In 2008 I had a session of Equine Facilitated Learning which was life changing and in 2009 I flew to Arizona to train to become an Eponaquest Instructor of EFL. The first two weeks of the programme were all about personal development. It was during this time that I became aware that “I have to cope on my own” was a False Self belief that I had adopted in childhood, and of the impact it was having, not only on a physical level but also on an emotional level. I’d bottled my emotions for years and very gently one of my tutors recommended that I seek emotional support on my return home.
Making that first call was the biggest challenge, finding the right person was next and then turning up for the first appointment was key!

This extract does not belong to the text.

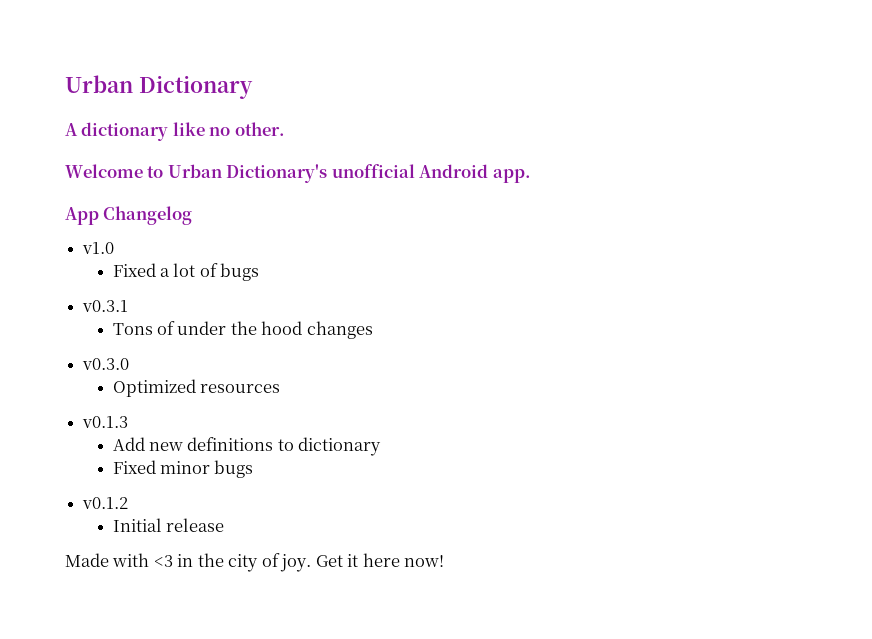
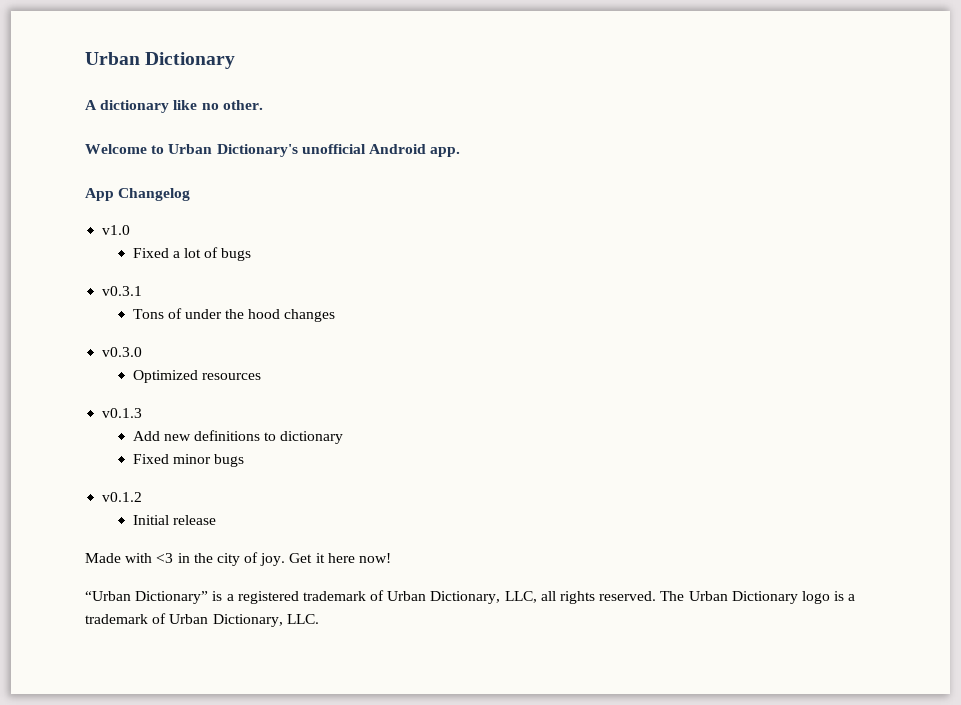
+ “Urban Dictionary” is a registered trademark of Urban Dictionary, LLC, all rights reserved. The Urban Dictionary logo is a trademark of Urban Dictionary, LLC.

I knew I couldn’t tell the family (after all I’d grown up in this family where the belief was, we could cope, and so I didn’t think that they would understand my desire to unravel my emotions). I found a psychotherapist locally and began the gradual process of releasing what I’d ‘coped on my own’ with throughout my life!

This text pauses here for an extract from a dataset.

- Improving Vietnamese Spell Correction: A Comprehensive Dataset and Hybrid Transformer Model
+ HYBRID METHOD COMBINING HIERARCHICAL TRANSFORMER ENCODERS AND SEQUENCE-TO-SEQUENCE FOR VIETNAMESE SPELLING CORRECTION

Making that first call was the biggest challenge, finding the right person was next and then turning up for the first appointment was key! I’m not going to say it was plain sailing because it wasn’t – at times it was a tough journey and occasionally I wanted to go back to how I was before!
But now, with the benefit of hindsight I can see that seeking emotional support was one of the biggest gifts of my life. Not only did it free me from so many of my limiting beliefs and behaviours (I know there will always be more!), but it enabled me to enjoy my life more and be happier in myself and my relationships. Ultimately it paved the way for the development of my own business in Equine Facilitated Learning and Emotional Wellbeing Coaching.
Now I am able to ask for help on a practical level and emotional level. In my business I’ve engaged coaches, copywriters, website designers, social media experts, the list goes on. For my emotional healing I’ve experienced cranial osteopathy, kinesiology, coaching, herbalism, reiki, massage, the Alexander Technique and more.
Seeking support on an emotional level is the greatest gift of compassion that you can give to yourself
What I now know is that there is no shame in asking for emotional support, in fact, it’s quite the opposite. Seeking support on an emotional level is the greatest gift of compassion that you can give to yourself. It provides you with someone to share your story with, someone who will listen without judgement and not try to fix you. Someone to support you to move through your emotional trauma and mental blocks, so that you can see your way forward.
What I learned is that being able to cope on my own is a great gift and at times has been an asset to my success, but that it’s a choice! You can choose when it’s appropriate to manage on your own and when it’s time to seek support.